Fast forward a few years, and I'm in University.
Similar situation. However, this is spread to the entire group. The class is 60% Male, 40% female. Tutor spends 90% of the class time talking to the female members of the group and providing them feedback.
Basically, he'd go around everyone in class and look at their projects and provide feedback. Males were basically "What are you working on?" followed by "Oh, okay". Females got an awful lot more time, more allowances with things and there was an incredible noticeable bias towards them. To the extent basically the entire class were complaining about it and the female members of the group felt they were unfairly praised and thus not learning appropriately.
He'd call out male groups for not making female characters, yet would never mention to female groups for having an all-female cast. Pretty much always negative about things, he wasn't a particularly pleasant person to be around if you were a guy.
He'd cite the achievements of the female members of the group as his reasoning for spending time with them, however, given he'd spent half the year in this setup, it's not terribly surprising to find that people who get the most amount of the tutor's time do well.
As far as I'm aware, nothing came of it, despite a large section of the class lodging a formal complaint.
My family is pretty indifferent towards my mental well-being. I've tried to explain and ask for help, but, despite my parents doting on my sister in her times of depression, I've basically been ignored with it. My worth is more one of monetary and educational achievements than any form of happiness to them.

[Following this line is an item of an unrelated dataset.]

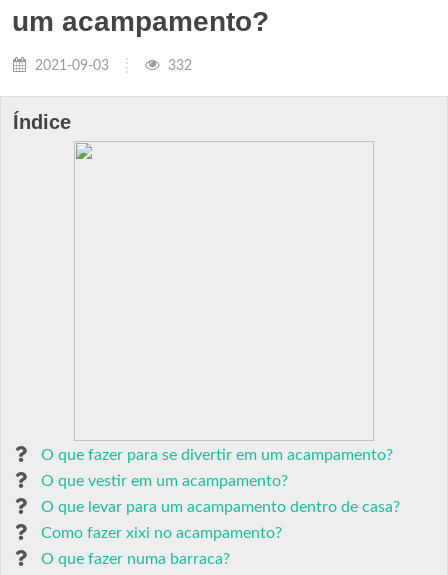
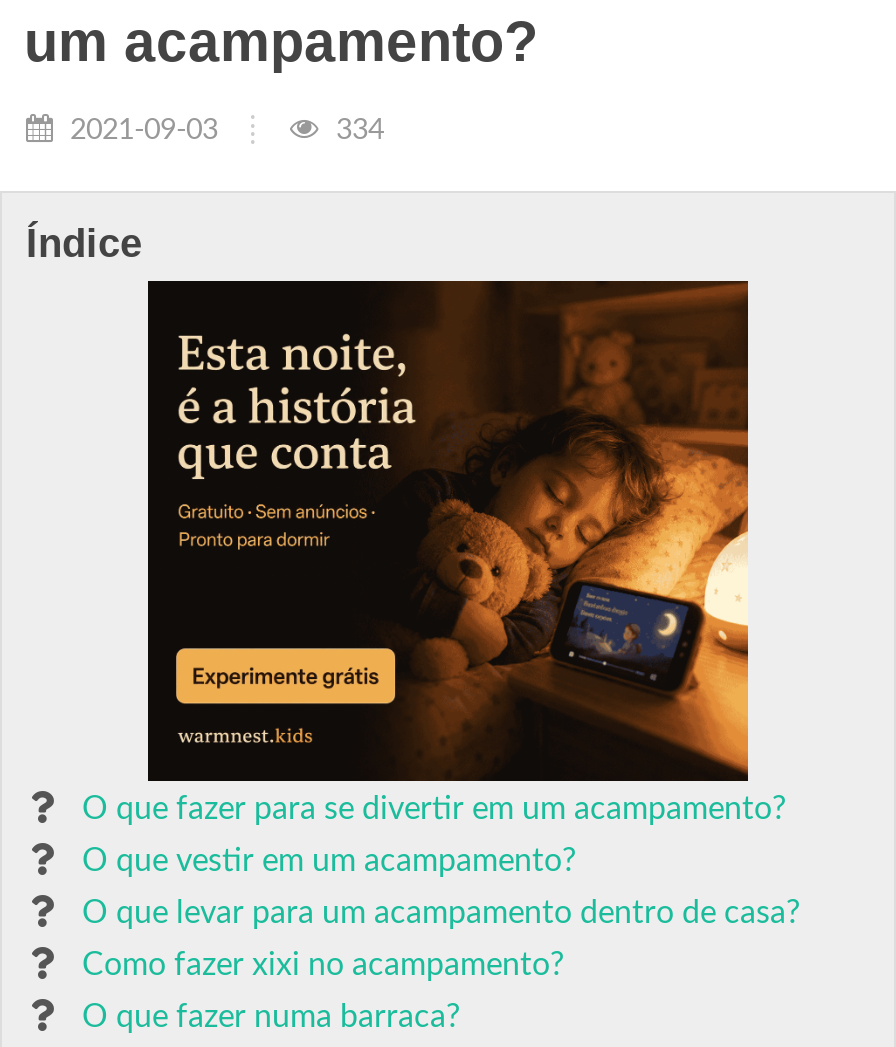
- 332
+ 334

+ [image]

Not that I mean to sound overly morose, I've had some good times too. And despite the disadvantages of my gender in both instances, I've emerged with degrees and diplomas.
So, yeah, I guess I've had my fair share of this kind of thing. I don't "Blame" women for any of these things or anything nonsensical like that. And I imagine those not particularly fond of me believe my opinions to be "Getting revenge" after reading this.
Frankly, I've always maintained that there are issues on either side. I maintain that people should really just stop being shitty to one another. Accusing people of being things they aren't, decrying opposing political beliefs as stupidity, harassing people in any form. It's all wrong to me.
But, anyway. I think that's probably enough of my depressed ramblings.